By Hadi Fornaji.
Tripoli, 31 January 2014:
Libya’s sovereign wealth . . .[restrict]fund, the Libyan Investment Authority (LIA) is suing US investment bank Goldman Sachs over claims that the bank lost it over a billion dollars.
The lawsuit was submitted to the High Court in London last week but the LIA provided details only yesterday.
In a press release, it alleges that US investment bank used the “unusually close” relationship it had developed with the institution and that as a result the LIA spent over $1 billion in equity derivatives trades which turned out to be worthless while Goldman Sachs netted $350 million in deals on LIA’s behalf.
“The central charge” the press release said, “is that Goldman Sachs deliberately exploited the relationship of trust and confidence it had established with the LIA to cause the LIA to enter into each of the disputed [equity derivatives] trades.”
The LIA claims that its own lack of financial skills compared to those of Goldman Sachs, enabled the latter to make huge profits at LIA’s expense while losing LIA a fortune.
“The unique circumstances allowed Goldman Sachs to take advantage of the LIA’s extremely limited financial and legal experience to deliberately exploit its position of influence, and to take advantage in a way that generated colossal losses for the LIA but substantial profits for Goldman Sachs,” said Abdul Magid A. Breish, LIA’s chairman since June last year.
From late 2007 onwards, the press release says, until after the disputed trades took place, “Goldman Sachs employees were extensively involved in self-described training and development of the team at the LIA, had unfettered access to its offices, systems and information, and provided extensive corporate hospitality for LIA employees.”
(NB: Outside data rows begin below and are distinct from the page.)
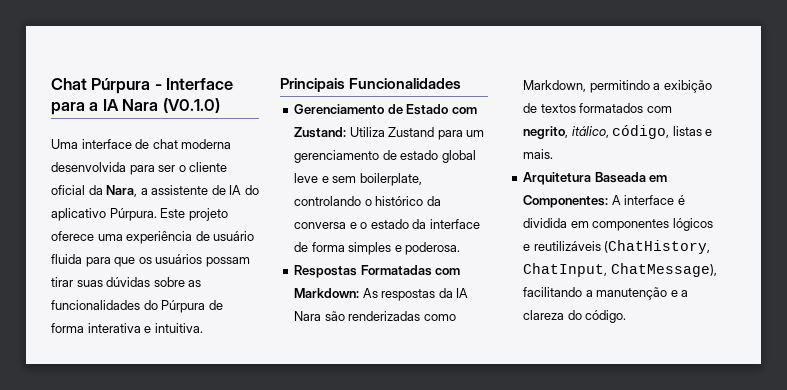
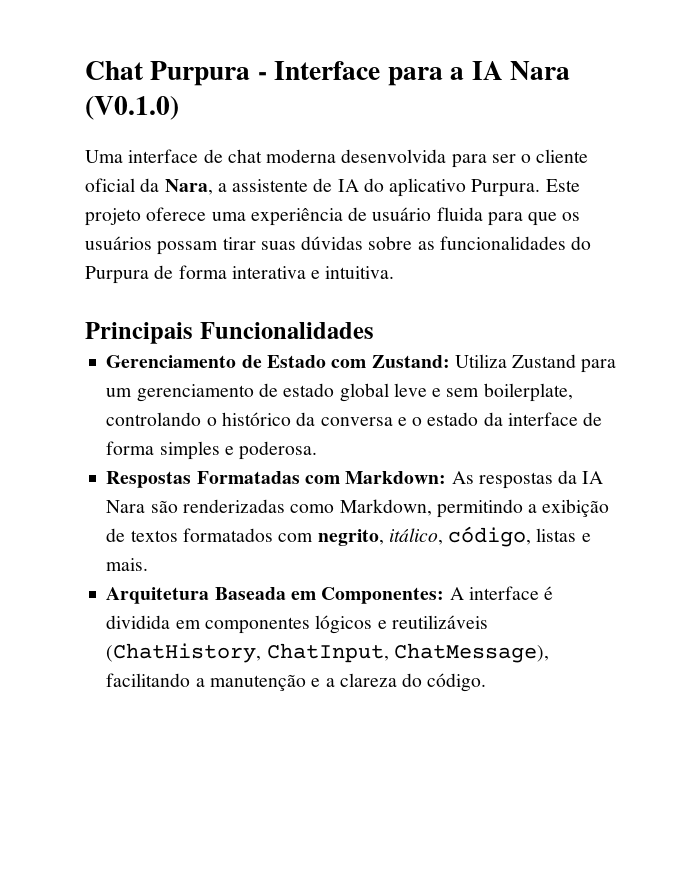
- Chat Púrpura - Interface para a IA Nara (V0.1.0)
+ Chat Purpura - Interface para a IA Nara (V0.1.0)
- Uma interface de chat moderna desenvolvida para ser o cliente oficial da Nara, a assistente de IA do aplicativo Púrpura.
+ Uma interface de chat moderna desenvolvida para ser o cliente oficial da Nara, a assistente de IA do aplicativo Purpura.
- Este projeto oferece uma experiência de usuário fluida para que os usuários possam tirar suas dúvidas sobre as funcionalidades do Púrpura de forma interativa e intuitiva.
+ Este projeto oferece uma experiência de usuário fluida para que os usuários possam tirar suas dúvidas sobre as funcionalidades do Purpura de forma interativa e intuitiva.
It claims, too, that the deals “were inadequately documented by Goldman Sachs, with the details of the actual trades undertaken being provided to the LIA weeks (and in some cases months) after the trades were executed. When the LIA received these and began to understand the true nature of the disputed trades it became clear that the trust and confidence placed in Goldman Sachs had been abused.”
While Goldman Sachs was “orchestrating these unjustly exploitative transactions, it repeatedly told the LIA that it sought a long-term relationship with the LIA as a strategic partner. This was untrue,” said Breish.
The suit centres around Goldman Sach’s investment in 2008 of $1.2 billion of LIA money into complex leveraged bets that the shares of six companies would increase during the following three years. The six companies were insurance giant Allianz,Banco Santander, Citigroup, Électricité de France, Itlian oil giant ENI and Italian bank UniCredit. This was just before before the financial crisis and in the ensuing debacle LIA’s investment was wiped out.
Other financial advisers are also said to have lost LIA money but it is, so far, the only one being sued.
Goldman Sachs has said that it will “vigourously” defend itself against the claims, which it described as being “without merit”.